It’s been more than two weeks since I wrote anything to put in this space. That doesn’t mean I’ve stopped writing, though. In fact, I wrote a trio of pieces relating to the recent death of Ernie Banks, and sent them off to websites that are willing to share my thoughts with their readers. I appreciate having places to go with the thoughts that enter into my brain from time to time.
The title for this post is the first line of Don Henley’s “The Boys of Summer.” It’s a song I’ve always liked, because it tries to come to grips with changes in life. The summer’s over, but he’s still interested in whatever girl the song was written about. Dogged determination counts for something, doesn’t it?
The summer feels out of reach for me and this blog, too. I used to sit at the computer every night, looking for new ideas to put into this medium that I hope will be around after this Boy of Summer has gone.
The posts will likely still come to me sporadically, and when I have the inclination I’ll put them down here. But it won’t be with the frequency or the intensity that it was even just a few months ago. Life will still go on, as it always has.
Hearing that the Cubs started tearing down the Wrigley Field bleachers today felt like the end of something for me. From the first time I sat in the bleachers back in 1987, to the last time I did so back in 2005, they were always a place where I felt good. Granted, a fair amount of this was alcohol-induced, but not all of it was. It was the place to be, if you wanted to have the full-on Wrigley experience. And I certainly did that, for the better part of my adult life.

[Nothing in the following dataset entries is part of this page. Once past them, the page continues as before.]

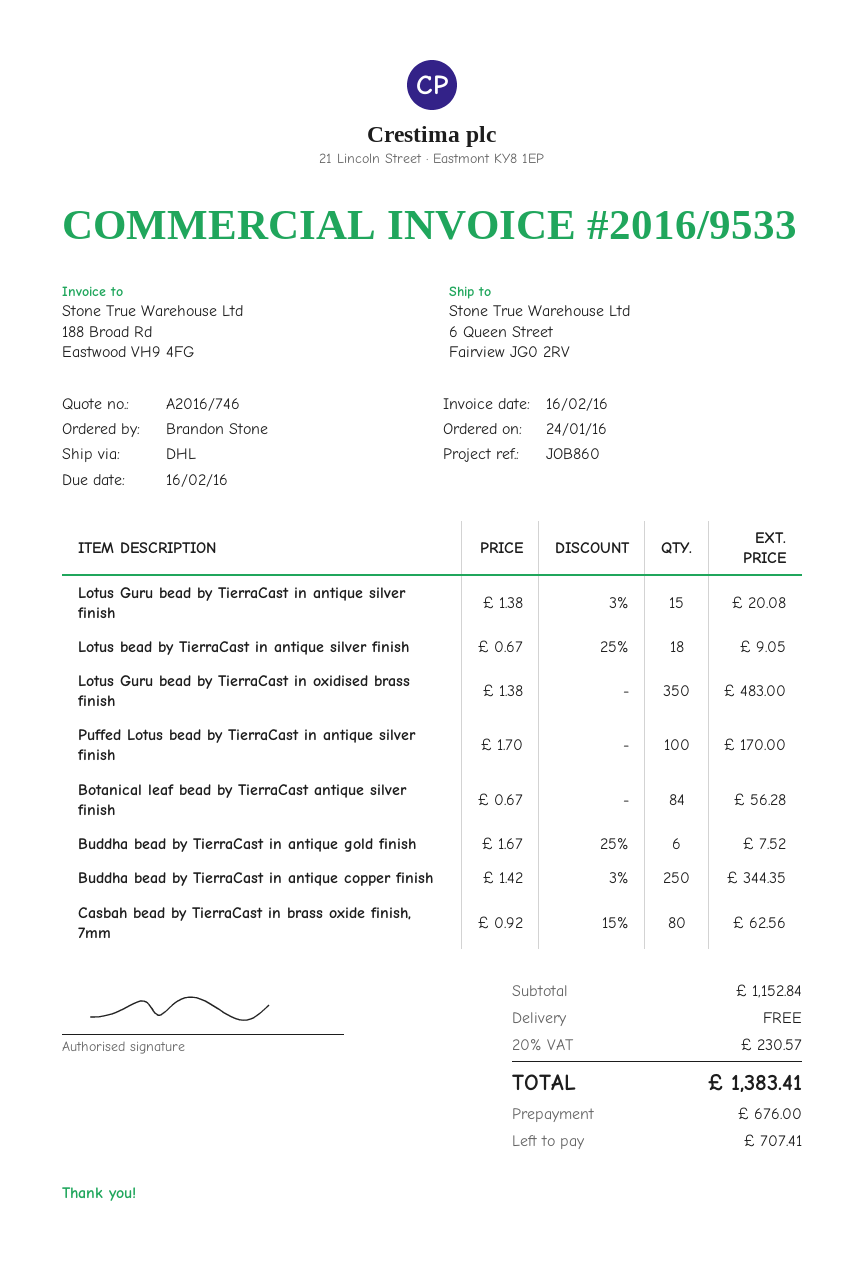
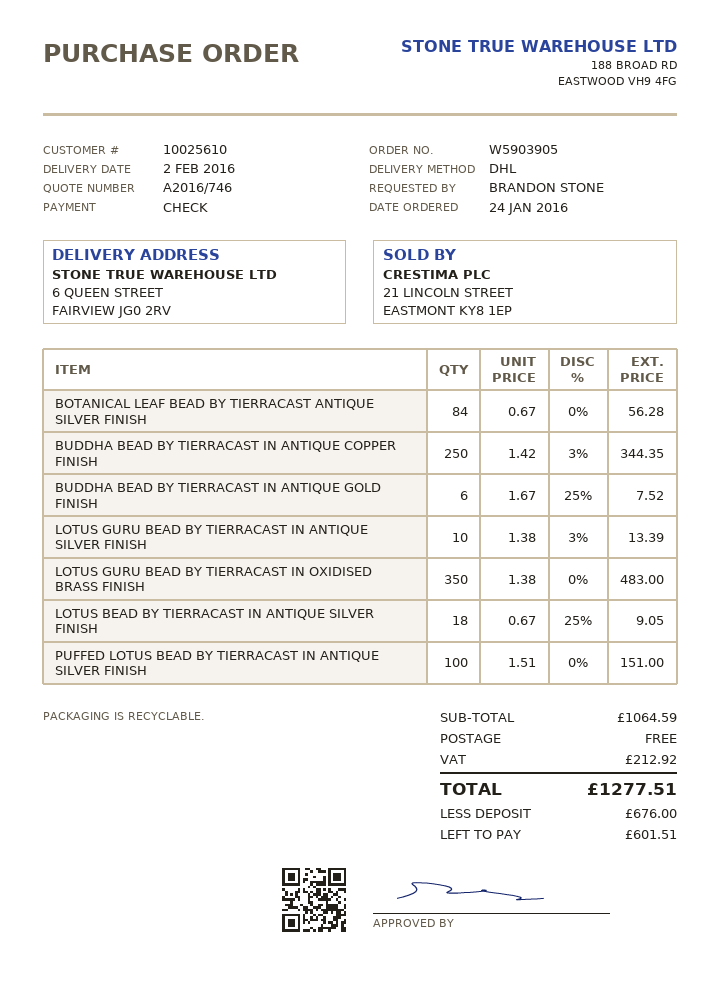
Lotus Guru bead by TierraCast in antique silver finish: 15 x 1.38 - 3% = 20.08 -> 10 x 1.38 - 3% = 13.39
Puffed Lotus bead by TierraCast in antique silver finish: 100 x 1.70 = 170.00 -> 100 x 1.51 = 151.00
Casbah bead by TierraCast in brass oxide finish, 7mm: 80 x 0.92 - 15% = 62.56 -> none
subtotal: 1152.84 -> 1064.59
tax: 230.57 -> 212.92
total: 1383.41 -> 1277.51
balance: 707.41 -> 601.51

I went there in the 1980s with the college girl who later became my wife. I celebrated opening day there at least a couple of times, and saw both Ryne Sandberg and Andre Dawson receive their Wrigley sendoffs there. I went there with my brother, and friends of all varieties, and even went by myself on a few occasions. I took my two young daughters the last time I was there, even though it never was a very kid-friendly place. Simply put, it was my home away from home, and the place I wanted to be whenever I had the chance to go. And now it’s gone.
Whatever comes along to take its place, it can’t be what it once was to me. And that’s probably all for the best, since everything changes and evolves over time.
Here are a few pictures of or from the bleachers:
Thanks for the memories!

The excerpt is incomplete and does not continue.